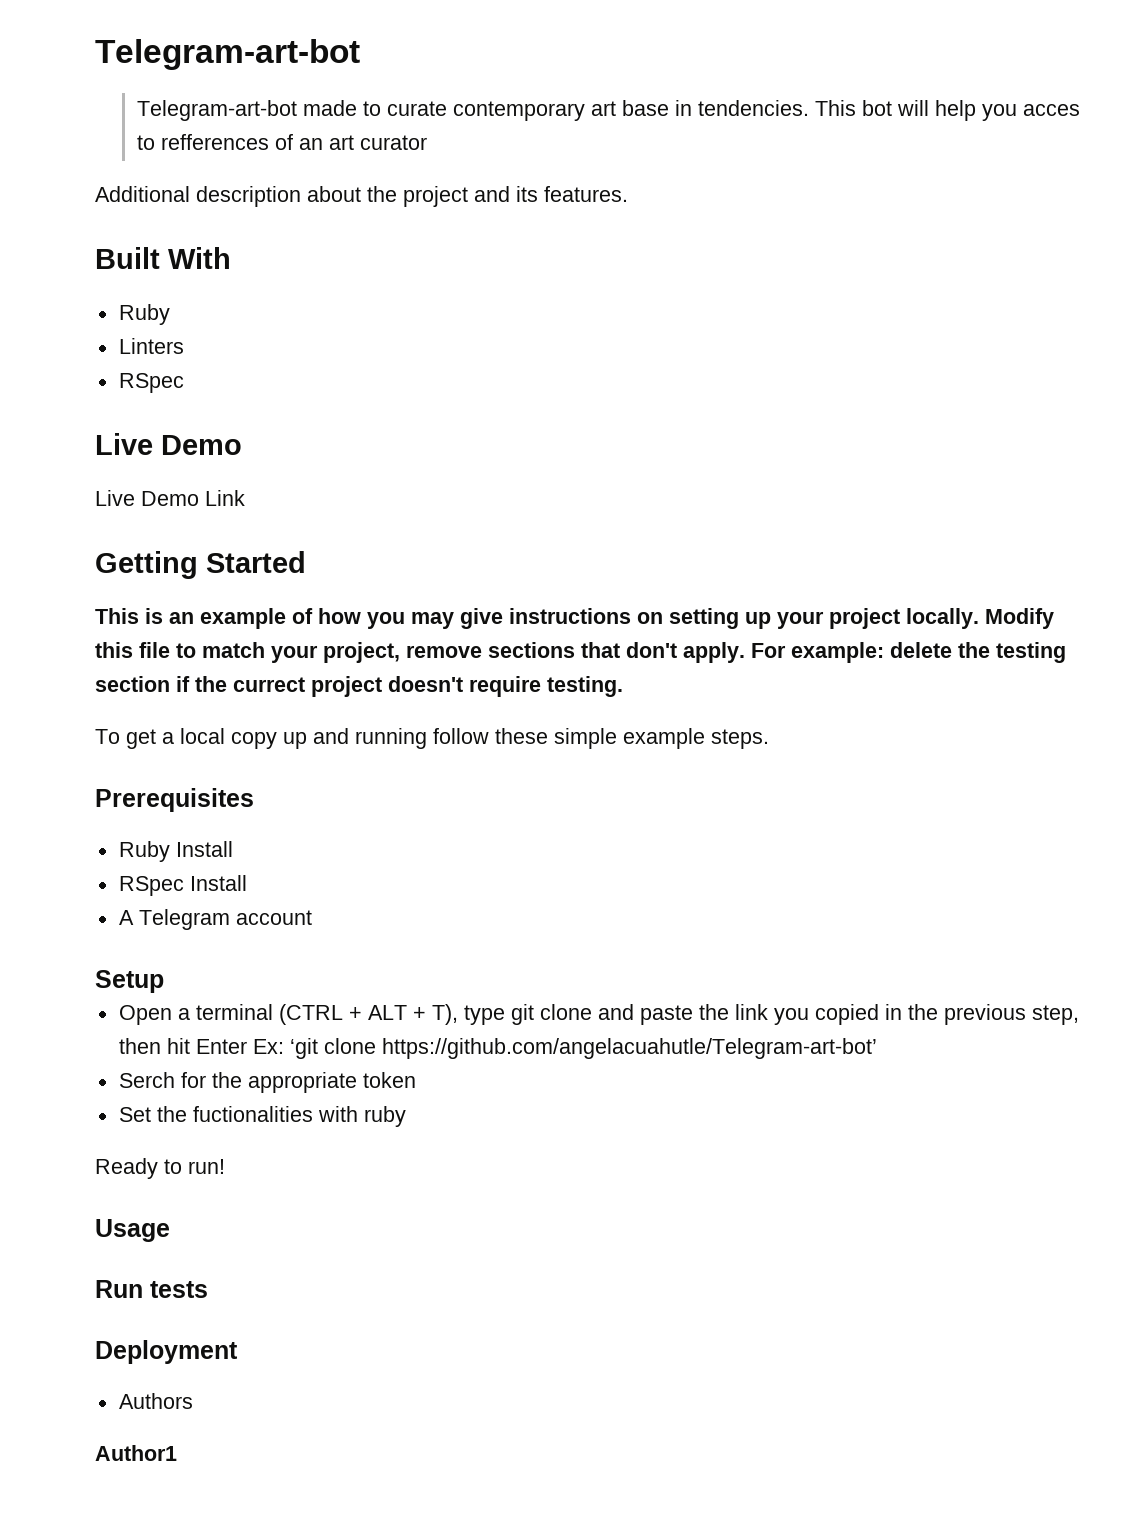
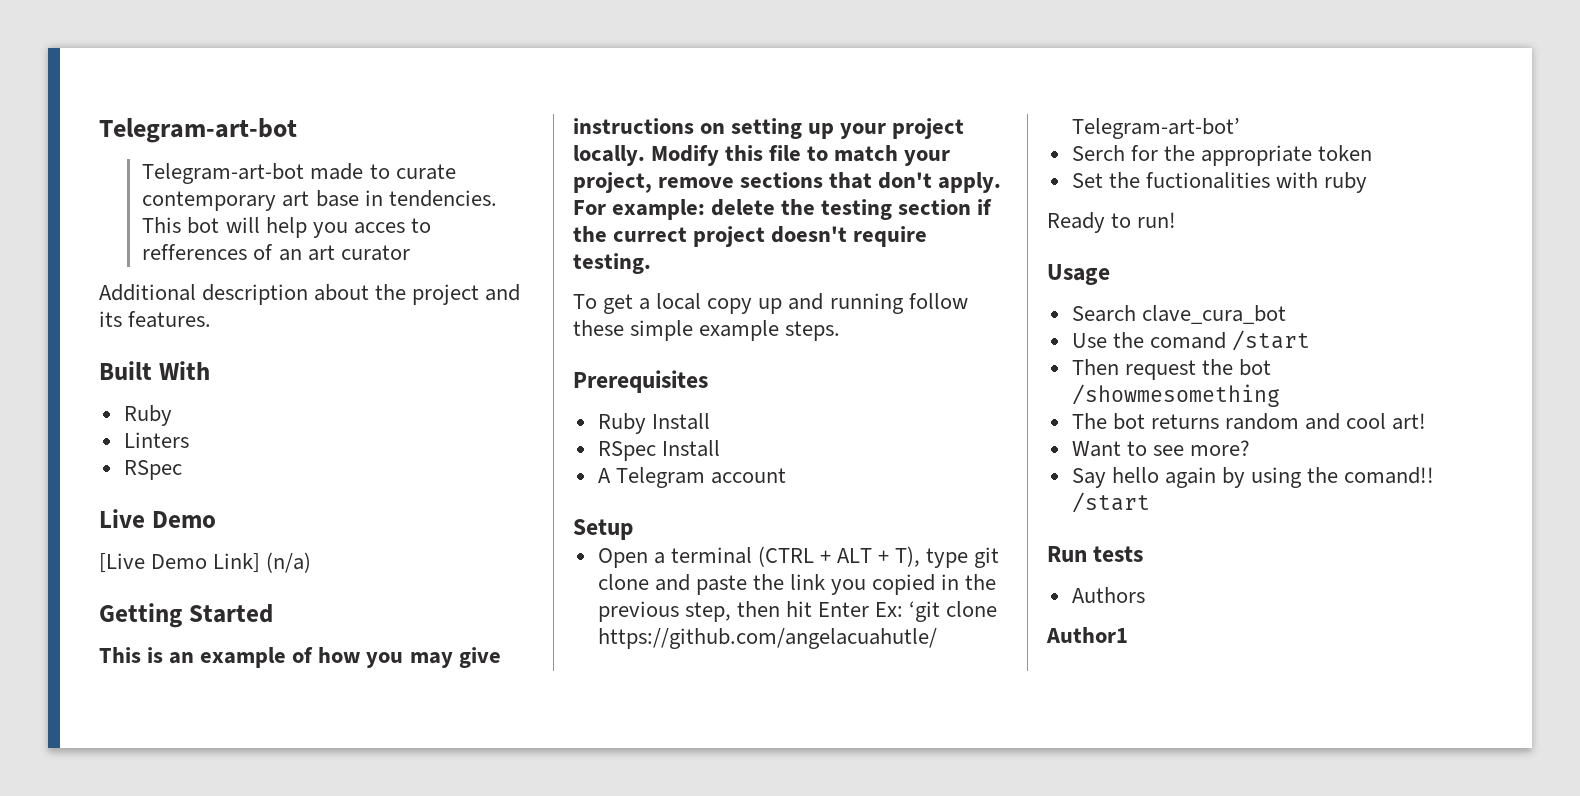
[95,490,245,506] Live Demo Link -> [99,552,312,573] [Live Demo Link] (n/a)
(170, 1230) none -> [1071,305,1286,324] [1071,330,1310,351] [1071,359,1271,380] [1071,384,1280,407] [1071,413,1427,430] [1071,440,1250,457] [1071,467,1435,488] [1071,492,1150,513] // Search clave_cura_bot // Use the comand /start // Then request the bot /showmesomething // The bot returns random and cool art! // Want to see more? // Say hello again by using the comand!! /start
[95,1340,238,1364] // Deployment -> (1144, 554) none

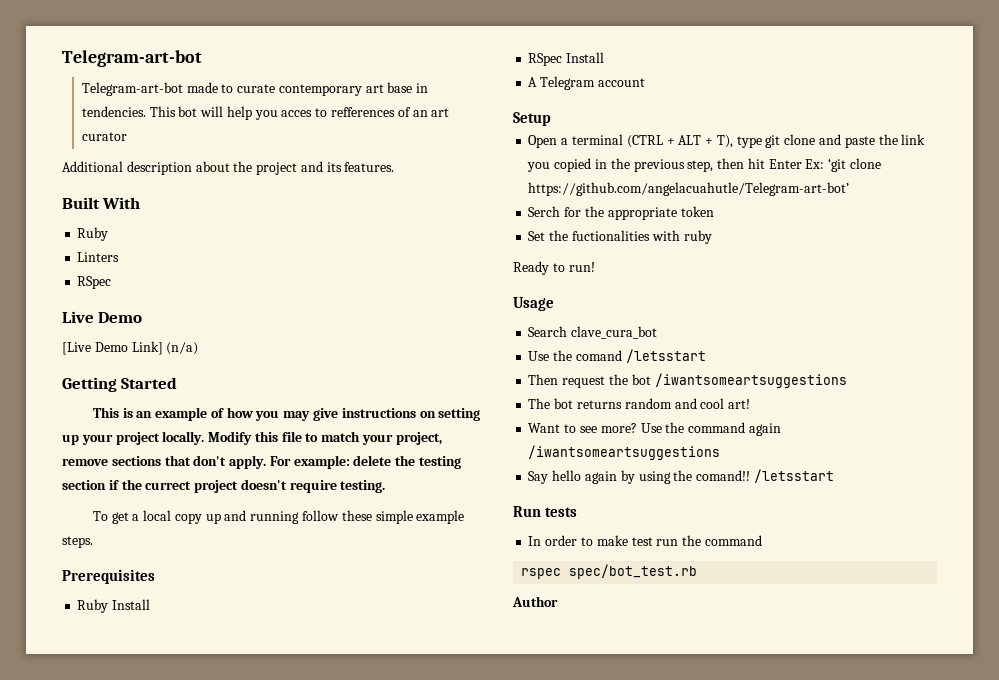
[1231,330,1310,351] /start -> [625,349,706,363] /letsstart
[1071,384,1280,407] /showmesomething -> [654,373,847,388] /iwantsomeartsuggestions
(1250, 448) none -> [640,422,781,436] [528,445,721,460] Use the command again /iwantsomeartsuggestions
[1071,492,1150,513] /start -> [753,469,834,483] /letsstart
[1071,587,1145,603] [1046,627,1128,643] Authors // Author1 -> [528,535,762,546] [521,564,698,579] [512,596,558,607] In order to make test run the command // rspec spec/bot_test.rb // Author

#### [About this task]
Leave out the pictures and give the rest of the records again exactly.

#### [Answer box]
[95,490,245,506] Live Demo Link -> [99,552,312,573] [Live Demo Link] (n/a)
(170, 1230) none -> [1071,305,1286,324] [1071,330,1310,351] [1071,359,1271,380] [1071,384,1280,407] [1071,413,1427,430] [1071,440,1250,457] [1071,467,1435,488] [1071,492,1150,513] // Search clave_cura_bot // Use the comand /start // Then request the bot /showmesomething // The bot returns random and cool art! // Want to see more? // Say hello again by using the comand!! /start
[95,1340,238,1364] // Deployment -> (1144, 554) none

[1231,330,1310,351] /start -> [625,349,706,363] /letsstart
[1071,384,1280,407] /showmesomething -> [654,373,847,388] /iwantsomeartsuggestions
(1250, 448) none -> [640,422,781,436] [528,445,721,460] Use the command again /iwantsomeartsuggestions
[1071,492,1150,513] /start -> [753,469,834,483] /letsstart
[1071,587,1145,603] [1046,627,1128,643] Authors // Author1 -> [528,535,762,546] [521,564,698,579] [512,596,558,607] In order to make test run the command // rspec spec/bot_test.rb // Author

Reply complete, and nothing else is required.